Please show all lines of the records that include "ответов".

- [Data extracts]:
==============================

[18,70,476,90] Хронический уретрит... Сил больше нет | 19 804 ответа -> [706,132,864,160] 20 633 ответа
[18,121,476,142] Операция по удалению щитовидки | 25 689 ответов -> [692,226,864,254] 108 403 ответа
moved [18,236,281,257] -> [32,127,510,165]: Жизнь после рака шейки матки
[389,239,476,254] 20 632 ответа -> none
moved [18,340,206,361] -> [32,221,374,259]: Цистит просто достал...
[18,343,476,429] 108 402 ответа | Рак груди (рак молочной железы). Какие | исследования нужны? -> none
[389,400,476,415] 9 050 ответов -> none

==============================

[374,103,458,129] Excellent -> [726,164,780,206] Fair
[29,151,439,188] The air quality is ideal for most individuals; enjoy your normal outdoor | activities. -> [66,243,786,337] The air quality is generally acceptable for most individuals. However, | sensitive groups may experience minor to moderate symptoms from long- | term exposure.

==============================

- [Task result]:
[18,121,476,142] Операция по удалению щитовидки | 25 689 ответов -> [692,226,864,254] 108 403 ответа
[389,400,476,415] 9 050 ответов -> none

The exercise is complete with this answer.